Mi vestido en el suelo, junto a mi alegría, pero no tan pisoteado como aquel corazón que te entregué.
Miro esa acera. El beso, el taxi que llamamos corriendo y la pasión que inunda los sentidos pasean por mis brazos, de piel de gallina.
En aquella calle yace nuestro último día, el resto del naufragio, un recordatorio de que a veces eres tú la herida por haber herido a otros. A lo largo de la avenida, mis piernas ansiosas pedaleaban con fuerza. El camino que llevaba a tu casa era mi alegría. Ahora, mis piernas flaquean, te echan de menos cuando la noche es fría. Nadie ocupa ya esa habitación, no hay en el suelo un colchón, ni alguien que me espere y me venga a buscar cuando estoy perdida.
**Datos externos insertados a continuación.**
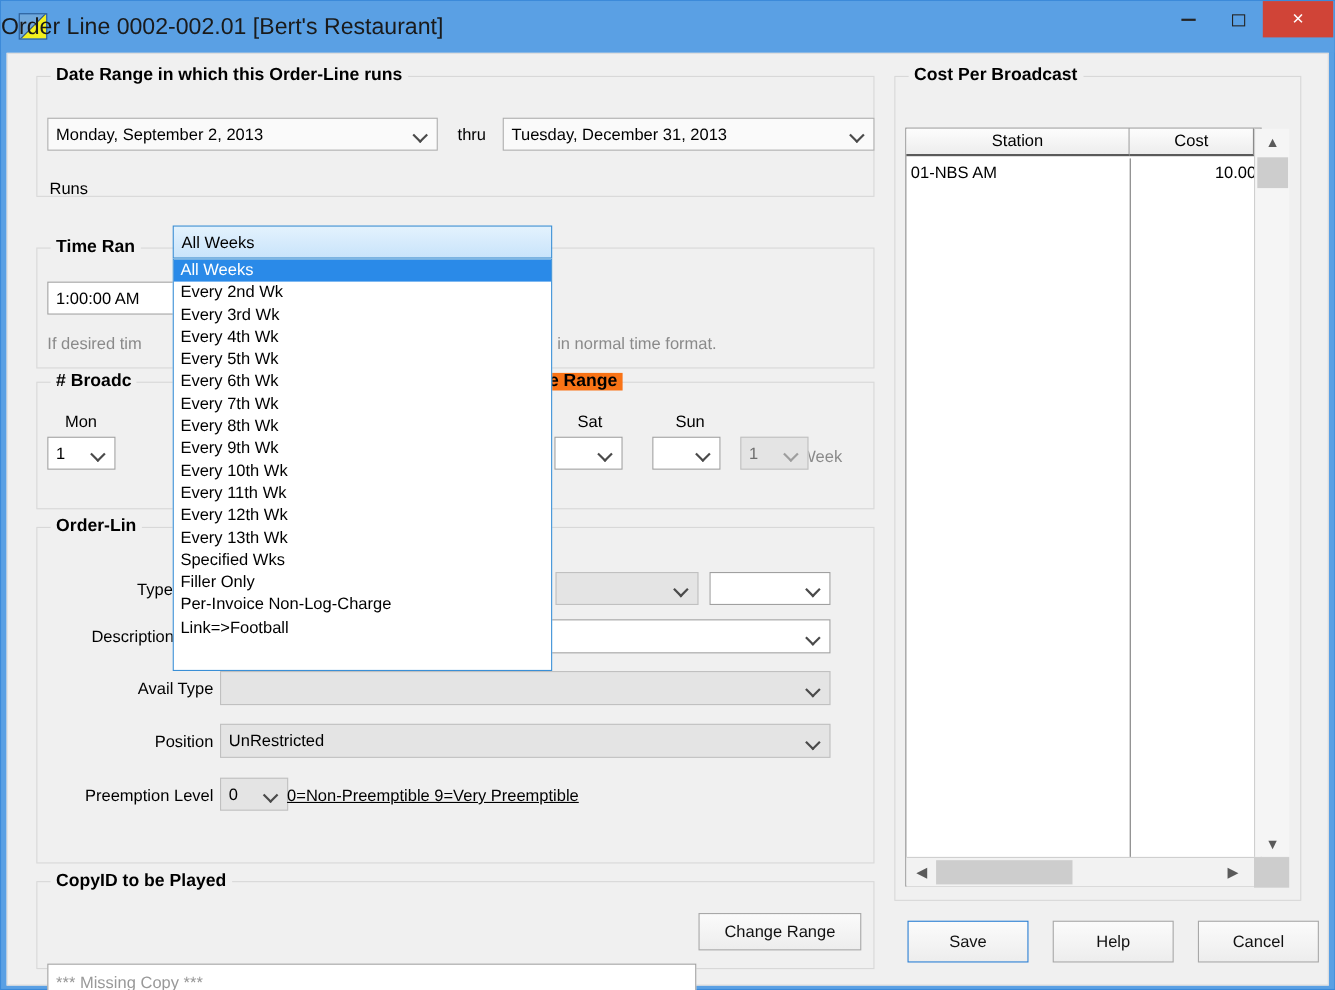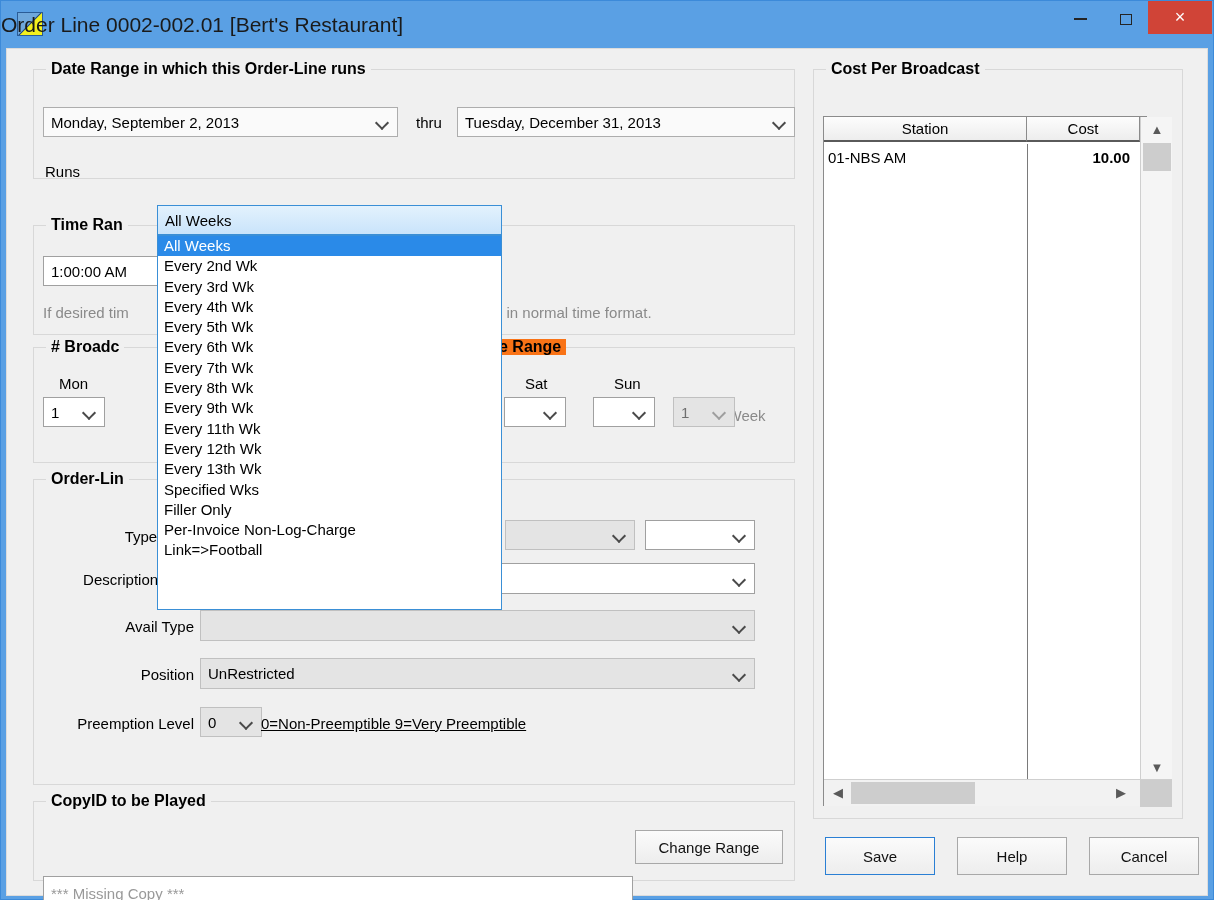--- a/index.html
+++ b/index.html
@@ -324,7 +324,7 @@
         <div style="position:absolute; left:203px; top:27px; width:1px; height:636px; background:#7a7a7a;"></div>
 
         <div class="gcell" style="left:4px; top:28px; width:195px;">01-NBS AM</div>
-        <div class="gcell" style="left:206px; top:28px; width:104px; justify-content:flex-end; padding-right:4px;font-weight:bold;">10.00</div>
+        <div class="gcell" style="left:218px; top:28px; width:104px; justify-content:flex-end; padding-right:4px;">10.00</div>
 
         <div class="vsb" style="left:316px; top:0; width:32px; height:662px;">
           <div class="sb-arrow" style="left:0; top:5px; width:32px;">▲</div>

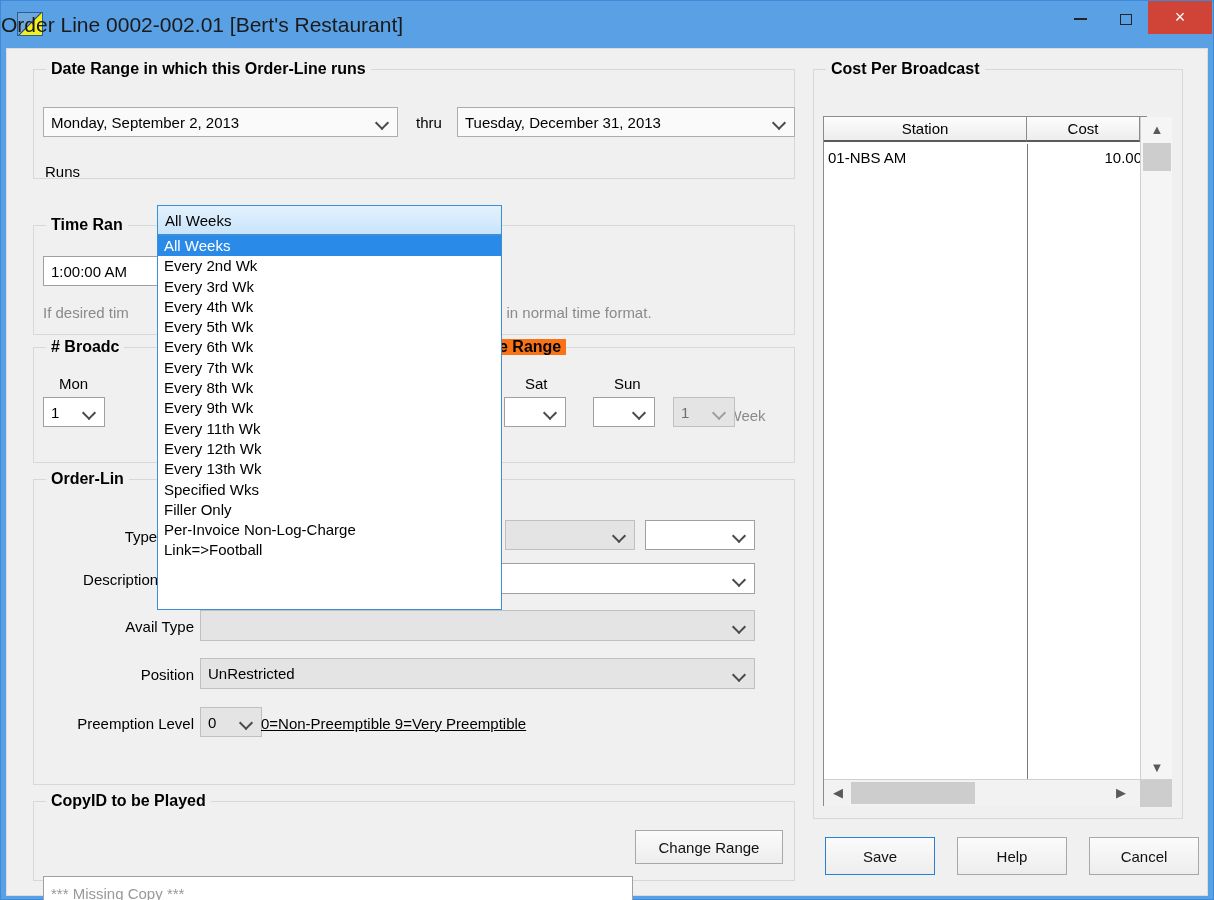--- a/index.html
+++ b/index.html
@@ -359,6 +359,7 @@
         <div class="popitem">Every 7th Wk</div>
         <div class="popitem">Every 8th Wk</div>
         <div class="popitem">Every 9th Wk</div>
+        <div class="popitem">Every 10th Wk</div>
         <div class="popitem">Every 11th Wk</div>
         <div class="popitem">Every 12th Wk</div>
         <div class="popitem">Every 13th Wk</div>

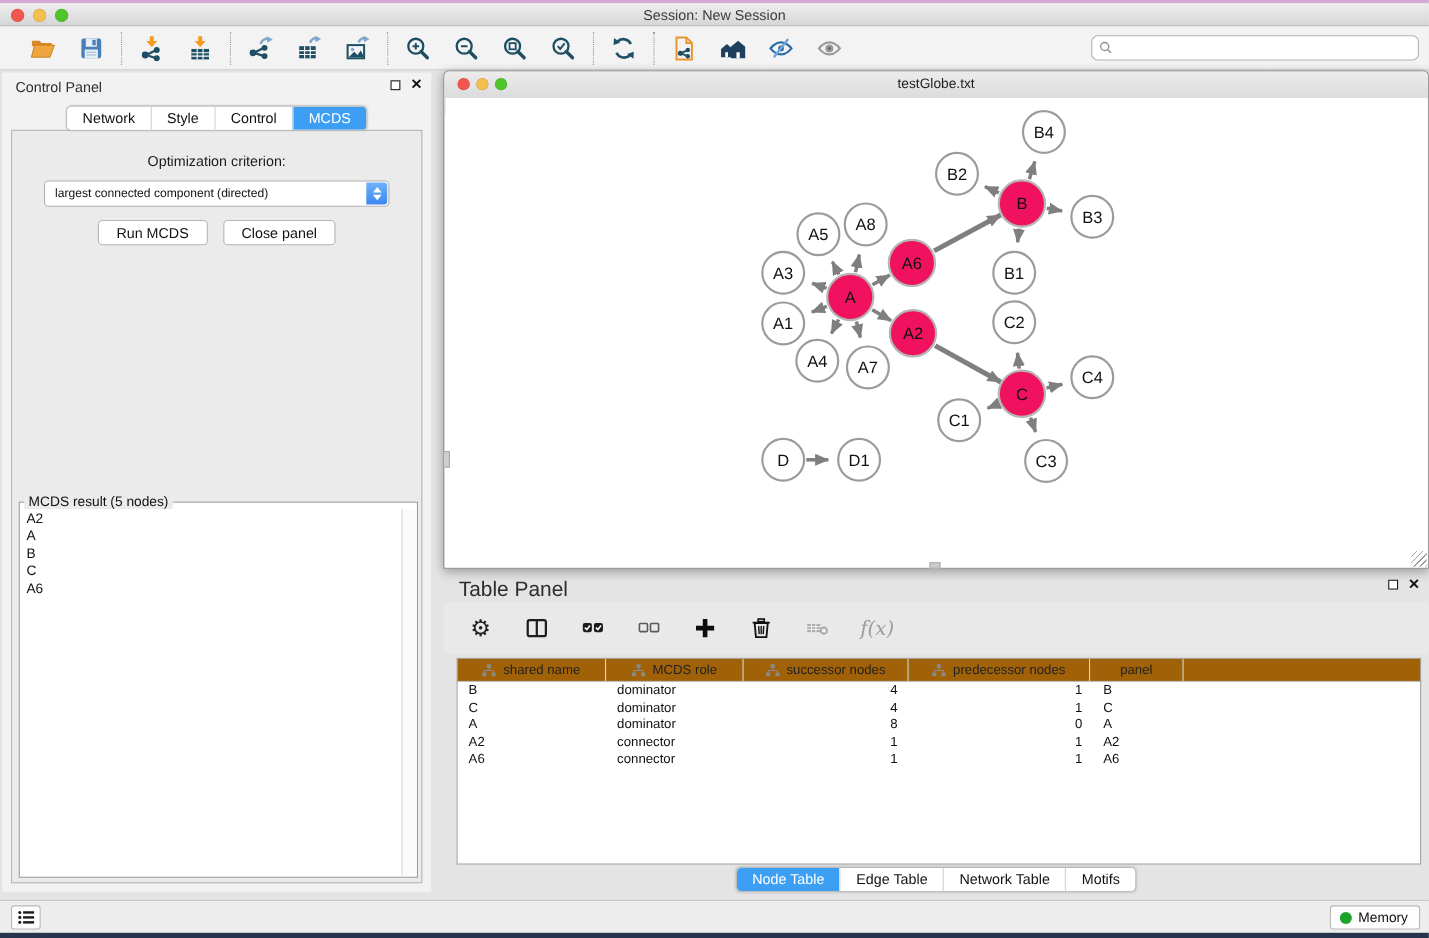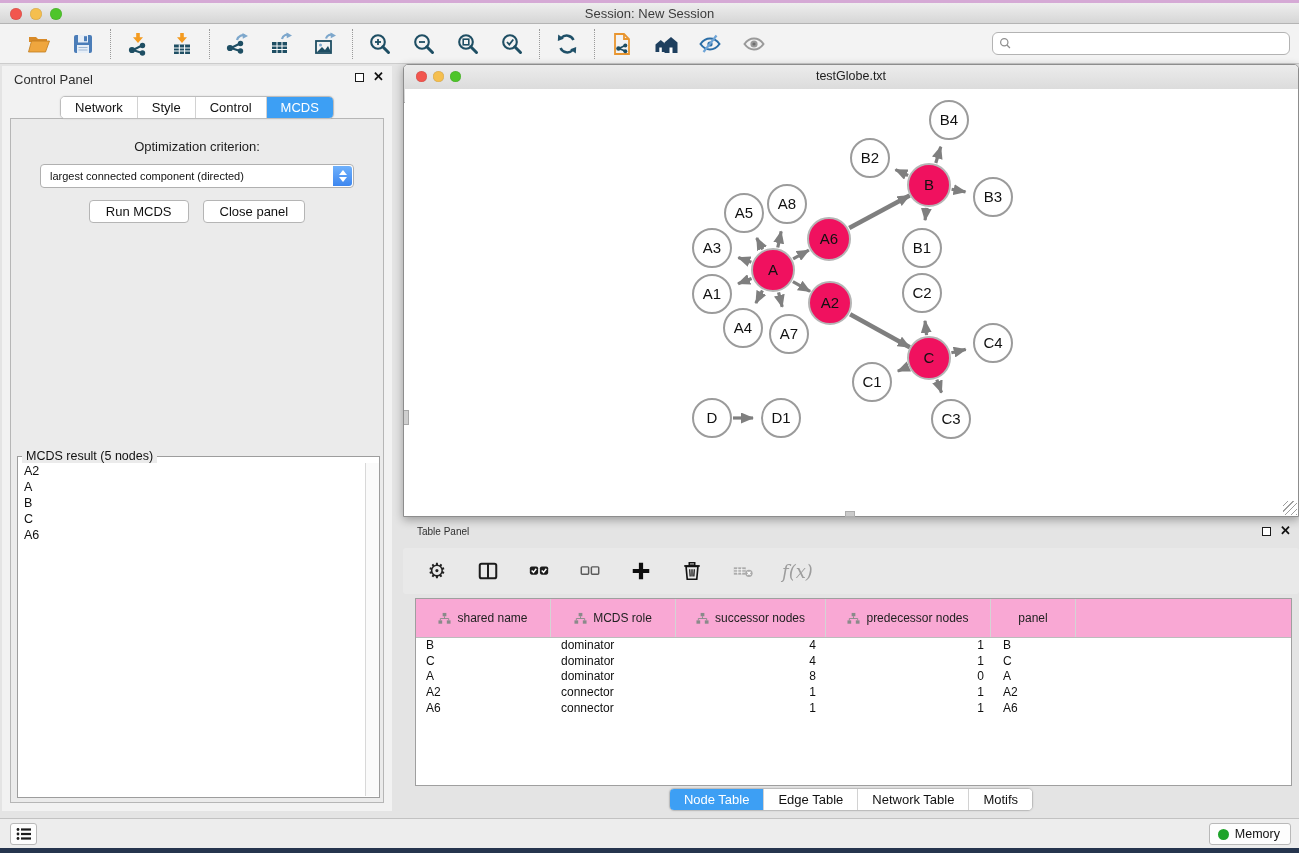--- a/index.html
+++ b/index.html
@@ -105,7 +105,7 @@
   
   .table-panel { position:absolute; left:403px; top:520px; width:896px; height:296px; }
   .tp-header { position:relative; height:26px; }
-  .tp-header .ph-title { position:absolute; left:14px; top:6px; font-size:10px; color:#2e2e2e; }
+  .tp-header .ph-title { position:absolute; left:14px; top:6px; font-size:19px; color:#2e2e2e; }
   .tp-toolbar {
     position:absolute; left:0; right:0; top:28px; height:46px; background:#e9e9e9; border-radius:3px;
     display:flex; align-items:center; gap:27px; padding-left:22px;

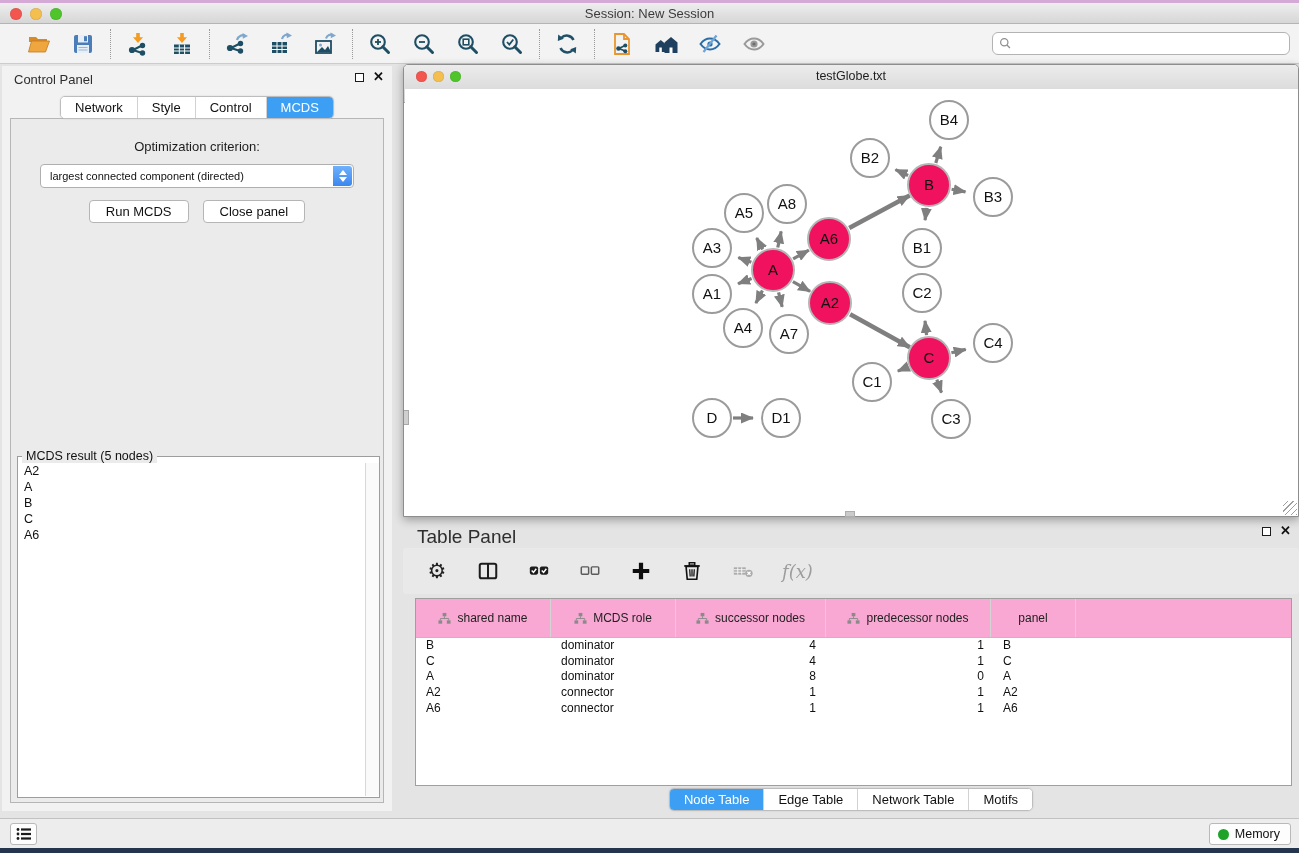--- a/index.html
+++ b/index.html
@@ -118,7 +118,7 @@
     position:absolute; left:12px; right:7px; top:78px; height:188px;
     background:#fff; border:1px solid #9f9f9f;
   }
-  .tbl-header { display:grid; grid-template-columns:135px 125px 150px 165px 85px 1fr; height:39px; background:#f9a8d4; border-bottom:1px solid #bcbcbc; }
+  .tbl-header { display:grid; grid-template-columns:135px 125px 150px 165px 85px 1fr; height:21px; background:#a16207; border-bottom:1px solid #bcbcbc; }
   .th-cell { display:flex; align-items:center; justify-content:center; gap:6px; font-size:12px; color:#222; border-right:1px solid #d4d4d4; overflow:hidden; }
   .th-cell:last-child { border-right:none; }
   .th-cell svg { width:13px; height:13px; flex:0 0 auto; }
No hay ya dos amantes como nosotros entre esas cuatro paredes, no se cuela la luz de la mañana, tu cara no se ilumina. Ya no recuerdo tus ojos, tu nariz, tus labios. Ya no me ardes al rozarme, cual cerilla. Ya no apagas tus colillas, después de comerme la vida, ni me susurras entre las sábanas. Eres como un fantasma, transparente, invisible, imperceptible, que habita en mi subconsciente.
A veces te recuerdo, recuerdo tus pasos alejándose de mi guarida. Póngame un ron con lágrimas, nuestra bebida favorita. La película fue demasiado corta.